■ **Provided entries**

◆ ◆ ◆ ◆ ◆

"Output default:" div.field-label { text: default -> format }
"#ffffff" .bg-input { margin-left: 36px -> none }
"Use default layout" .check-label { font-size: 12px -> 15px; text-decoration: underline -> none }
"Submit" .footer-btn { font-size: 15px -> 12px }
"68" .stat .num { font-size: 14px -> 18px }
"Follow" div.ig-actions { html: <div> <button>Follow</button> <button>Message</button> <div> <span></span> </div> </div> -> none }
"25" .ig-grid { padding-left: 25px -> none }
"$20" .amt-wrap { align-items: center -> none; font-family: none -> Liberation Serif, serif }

◆ ◆ ◆ ◆ ◆

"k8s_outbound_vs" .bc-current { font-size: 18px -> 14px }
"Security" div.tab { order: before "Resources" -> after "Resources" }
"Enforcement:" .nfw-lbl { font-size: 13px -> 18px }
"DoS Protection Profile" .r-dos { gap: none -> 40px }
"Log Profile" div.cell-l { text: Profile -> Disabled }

◆ ◆ ◆ ◆ ◆

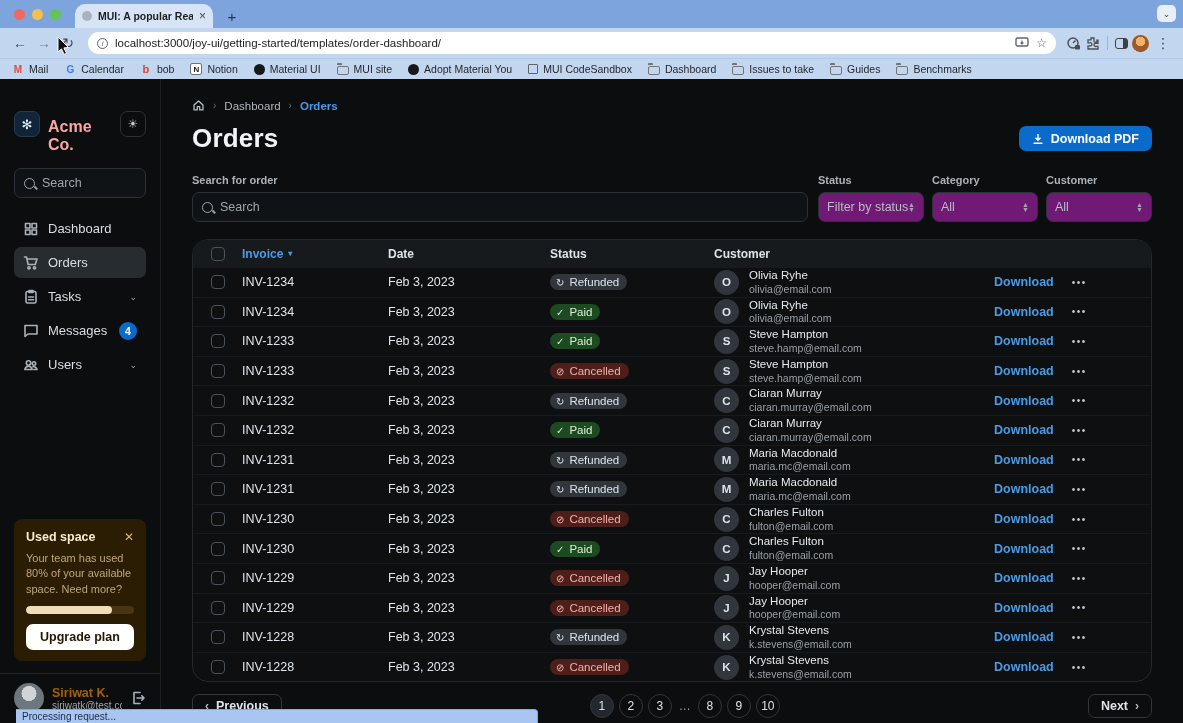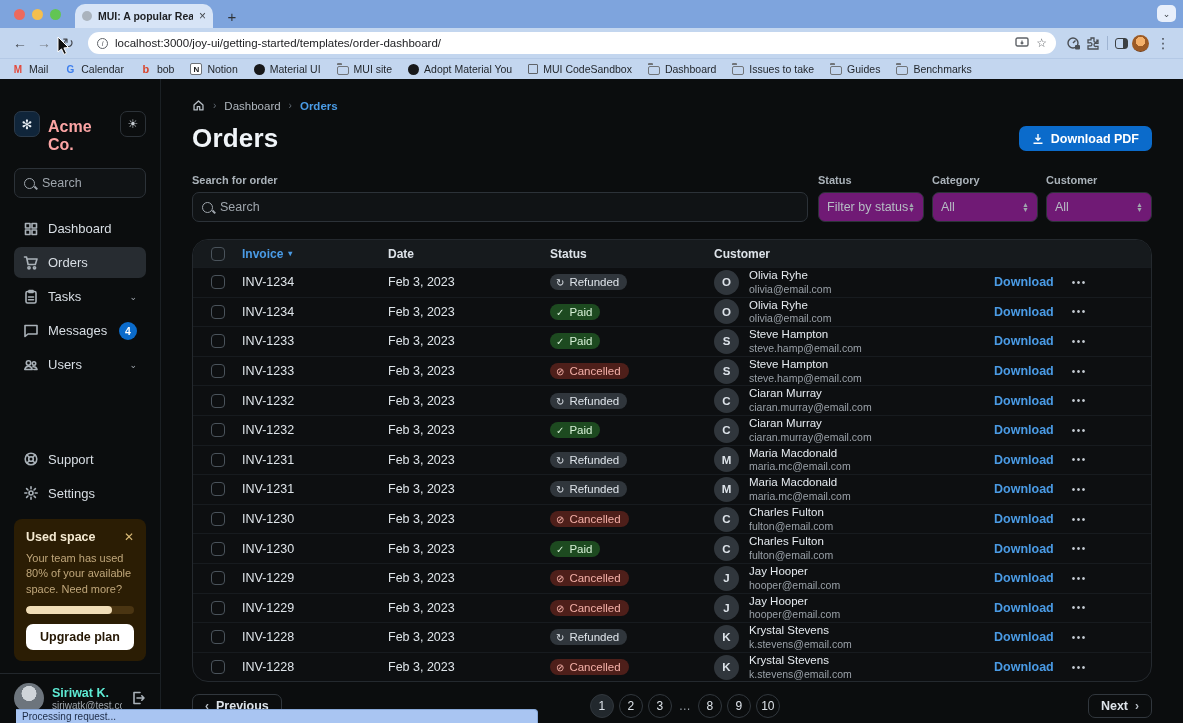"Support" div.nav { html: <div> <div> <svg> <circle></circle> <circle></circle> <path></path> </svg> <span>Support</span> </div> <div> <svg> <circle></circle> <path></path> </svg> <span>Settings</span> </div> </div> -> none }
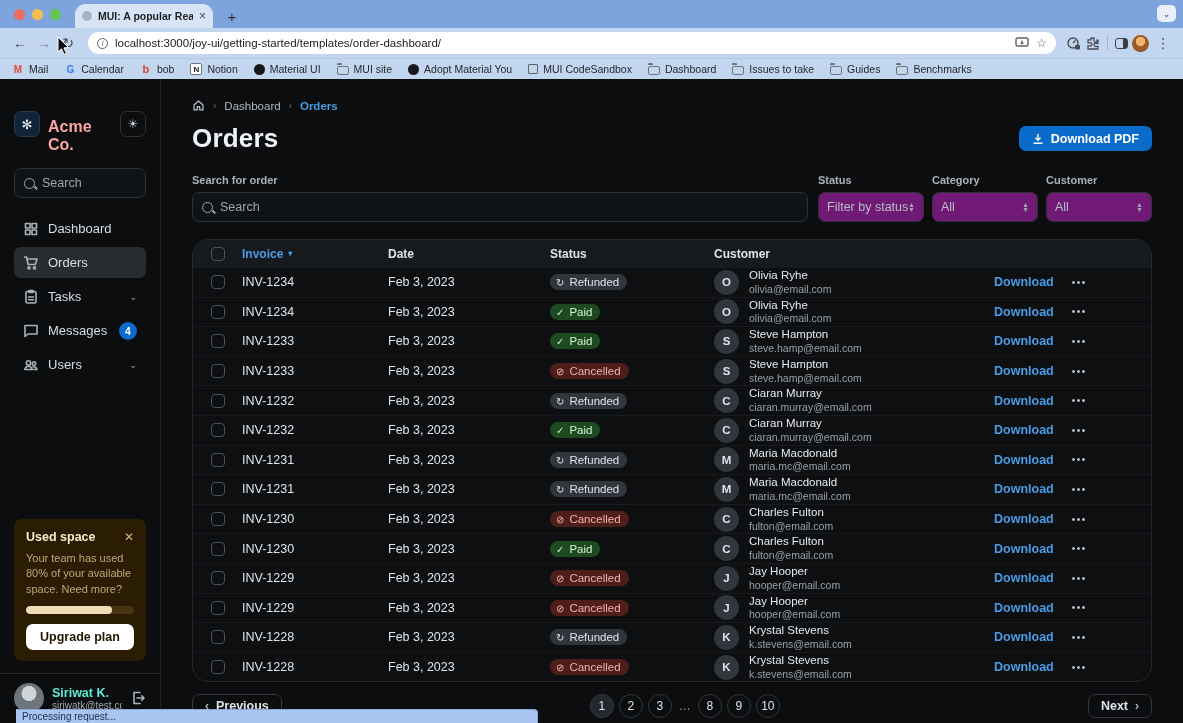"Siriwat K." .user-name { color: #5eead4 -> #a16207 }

◆ ◆ ◆ ◆ ◆

■ **Problem to solve**
Looking at the records above, return exactly the lines from the line with "font-size: 13px ->" to the line with "text: Profile ->", both ends included.

■ **Result**
"Enforcement:" .nfw-lbl { font-size: 13px -> 18px }
"DoS Protection Profile" .r-dos { gap: none -> 40px }
"Log Profile" div.cell-l { text: Profile -> Disabled }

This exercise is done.